Ketamine abolishes cyclohexyladenosine induced antinociception on mononeuropathic rats

Abstract

Ketamine is known as a N-Methyl-D-Aspartate (NMDA) antagonist. Purine analogues attenuate pain transmission and also act as glutamate antagonists. The aim of the present study was to determine the antiallodynic effect of adenosine A1 receptor agonist, cyclohexyladenosine (CHA) and ketamine on thermal nociception in chronic constriction injury model in the rat. The present study was constituted on 32 male Sprague Dawley rats weighing 180-220 g. The right common sciatic nerve was exposed and ligated loosely with 4/0 chromic catgut under barbiturate anaesthesia. Drugs were administered after 7th postoperative day and given through four days. Treatment protocol was two injections/day performed by a 20 min interval through intraperitoneal route. Adenosine analogues were administered as the first drug. Doses were 1 mg/kg and 10 mg/kg for CHA and ketamine respectively. Doses were reduced to half when both of drugs were combined. Nociceptive tests were performed by Hot Plate Test (HPT) at 46°C through 120 min period every 30 minutes. Initiation time of jumping and licking movements at the operated side of the rats on the HPT was determined.
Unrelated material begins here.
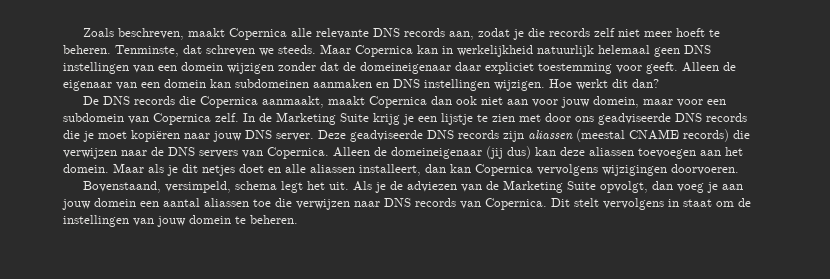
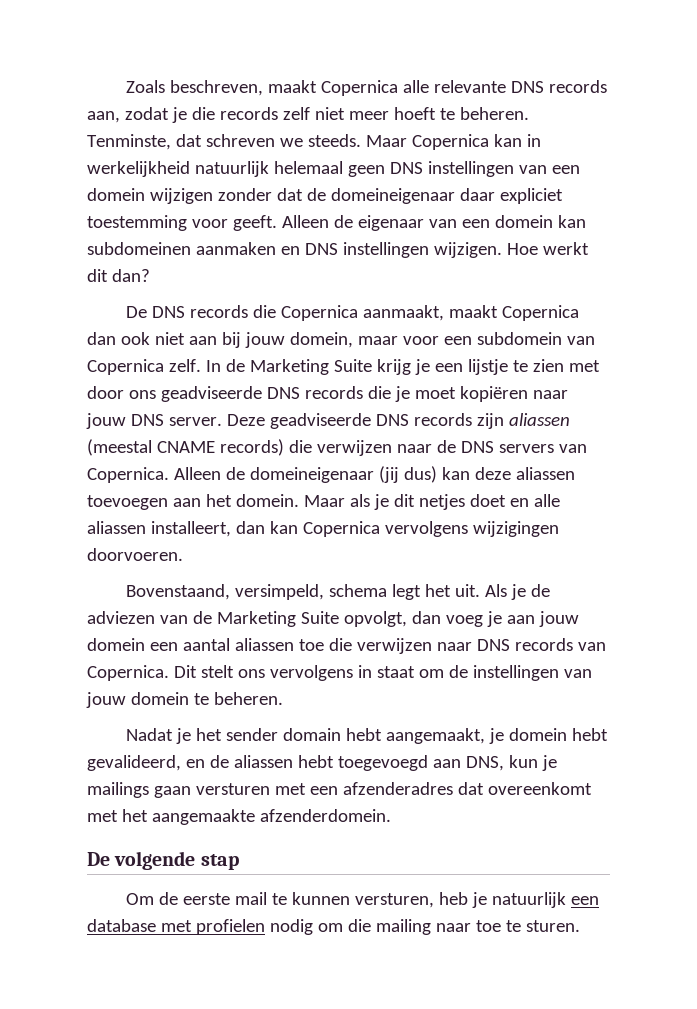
[532,99,559,107] voor -> [221,332,241,348] bij
(599, 202) none -> [237,669,265,678] ons
(298, 219) none -> [126,728,609,744] [87,755,557,771] [87,782,592,798] [87,809,391,825] [87,851,239,870] [126,892,600,908] [87,919,580,935] // Nadat je het sender domain hebt aangemaakt, je domein hebt gevalideerd, en de aliassen hebt toegevoegd aan DNS, kun je mailings gaan versturen met een afzenderadres dat overeenkomt met het aangemaakte afzenderdomein. // De volgende stap // Om de eerste mail te kunnen versturen, heb je natuurlijk een database met profielen nodig om die mailing naar toe te sturen.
Motor activity were increased on animals that received ketamine. Adenosine receptor analogue CHA clearly produced antinociception. Ketamine abolished CHA induced analgesia. The results were disappointing, antagonism was observed by two class of drugs known as glutamate antagonist and can be explained by excitatory phenomenon induced by ketamine. Future studies directed at other routes may show promise.